If the global community is serious about ensuring access to healthcare for the one billion people who lack access due to distance, we must invest in the health workers who can extend the health system to reach the most remote communities. We can’t do this work alone. We still have a long journey ahead, and our partners and supporters continue to play the most critical role in supporting Last Mile Health as we continue to push farther for patients living at the last mile.
What are you the most proud of in terms of your humanitarian career?
I am most proud of the community we work with to advance access to care in the most remote communities – from our staff and patients, to the Liberia Ministry of Health, to the private and public sector partners who truly make this work possible. I am proud we resist giving into cynicism. We cannot do this work alone, and need the talents and dedication of many to move the needle on the issue of equity and access in the last mile.
What is one piece of advice you would give to all existing and aspiring humanitarian workers around the world?

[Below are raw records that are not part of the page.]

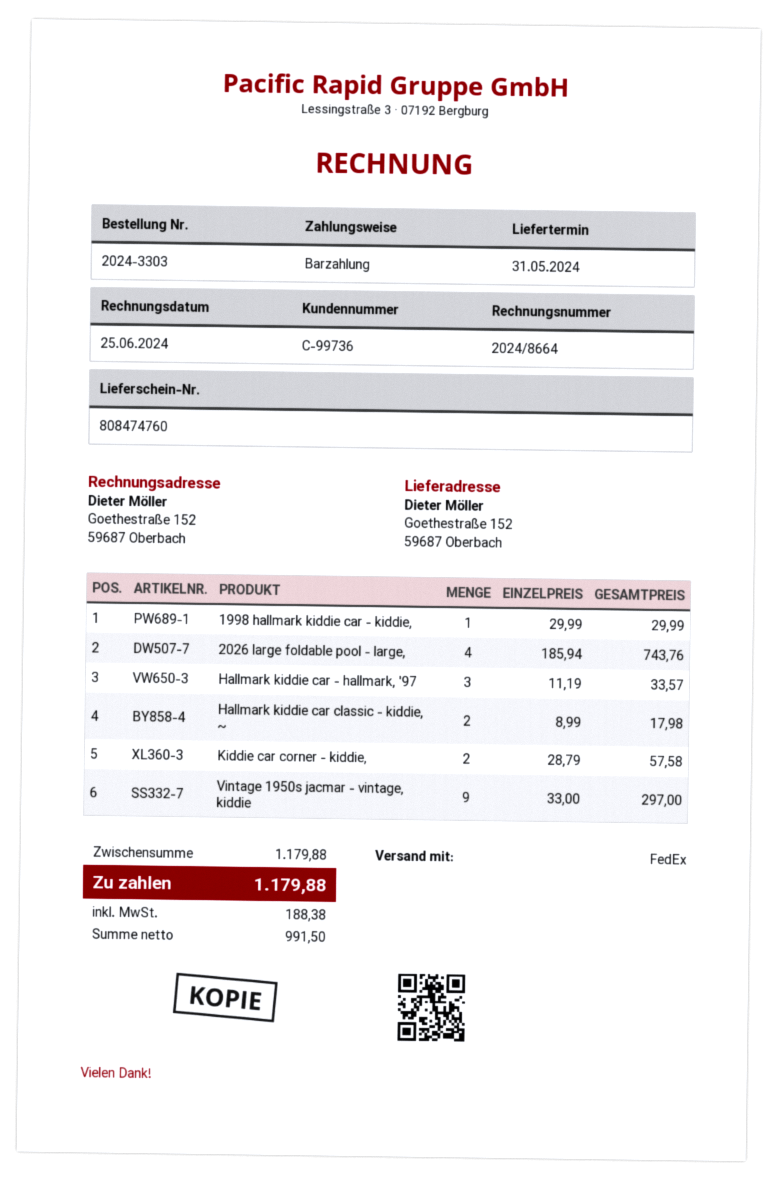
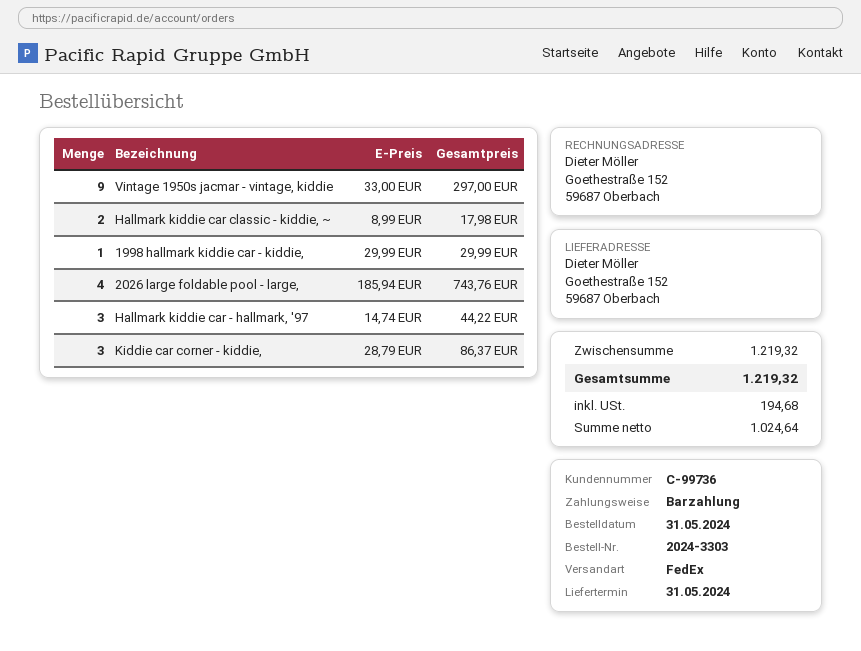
Hallmark kiddie car - hallmark, '97: 3 x 11.19 = 33.57 -> 3 x 14.74 = 44.22
Kiddie car corner - kiddie,: 2 x 28.79 = 57.58 -> 3 x 28.79 = 86.37
subtotal: 1179.88 -> 1219.32
net: 991.50 -> 1024.64
tax: 188.38 -> 194.68
total: 1179.88 -> 1219.32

We, as humanitarian workers, and the people we serve are not defined by the crises that strike our lives. We are defined by how we respond. It’s also true that many acute crises (e.g. war, epidemics) are directly related to unaddressed “everyday” crises of inequality, poverty, and premature death. I’d argue that humanitarian workers (international AND local ones) are well positioned to address and highlight the “everyday” crisis – if they choose to.